▶ [The task]
When you reproduce the entries below, keep each one exact and drop any pictures.

(Dataset records)
•••••

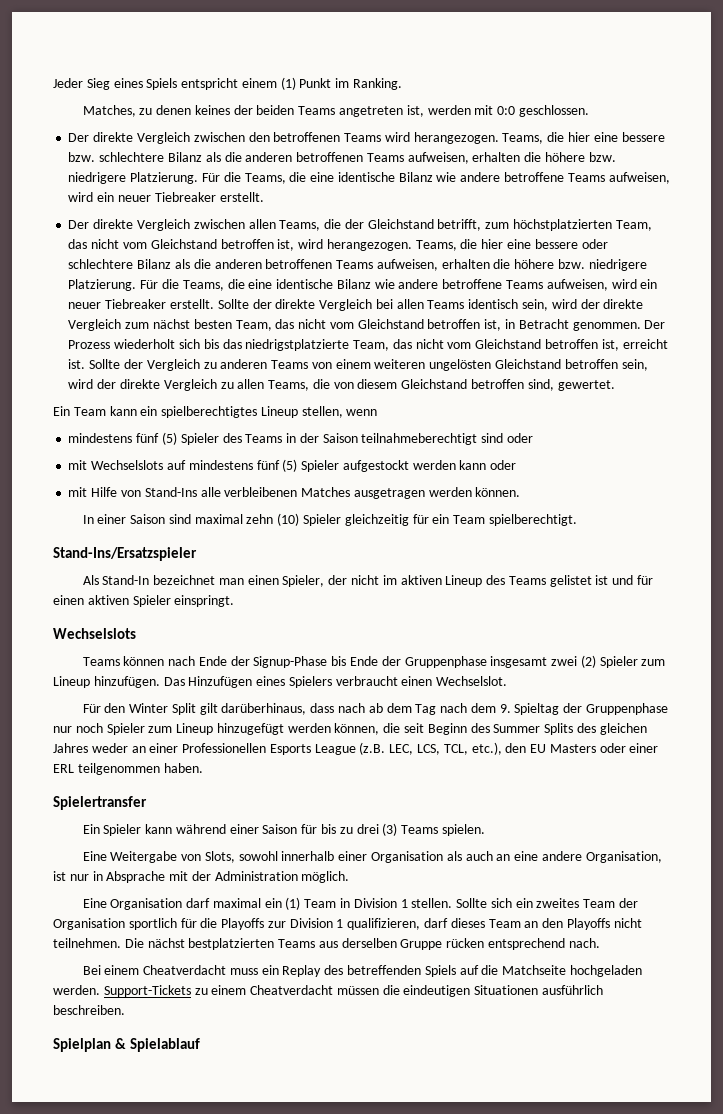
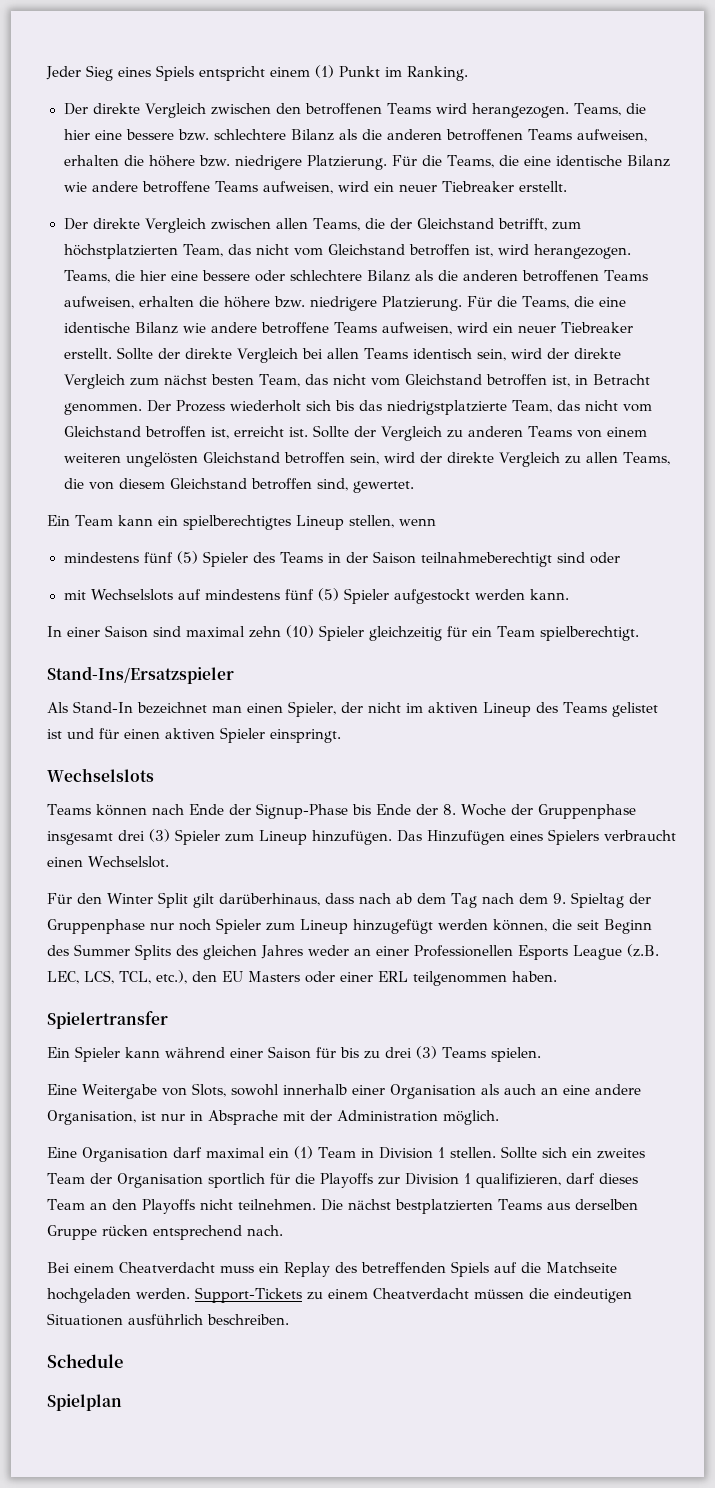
[82,105,589,117] // Matches, zu denen keines der beiden Teams angetreten ist, werden mit 0:0 geschlossen. -> (468, 73) none
[459,460,517,470] [68,487,521,499] kann oder // mit Hilfe von Stand-Ins alle verbleibenen Matches ausgetragen werden können. -> [530,589,570,600] kann.
[404,655,596,668] Gruppenphase insgesamt zwei (2) -> [442,804,636,819] [47,829,170,845] 8. Woche der Gruppenphase insgesamt drei (3)
(125, 1010) none -> [47,1354,123,1368] // Schedule
[114,1038,200,1052] & Spielablauf -> (122, 1402) none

•••••

▶ [Task output]
[82,105,589,117] // Matches, zu denen keines der beiden Teams angetreten ist, werden mit 0:0 geschlossen. -> (468, 73) none
[459,460,517,470] [68,487,521,499] kann oder // mit Hilfe von Stand-Ins alle verbleibenen Matches ausgetragen werden können. -> [530,589,570,600] kann.
[404,655,596,668] Gruppenphase insgesamt zwei (2) -> [442,804,636,819] [47,829,170,845] 8. Woche der Gruppenphase insgesamt drei (3)
(125, 1010) none -> [47,1354,123,1368] // Schedule
[114,1038,200,1052] & Spielablauf -> (122, 1402) none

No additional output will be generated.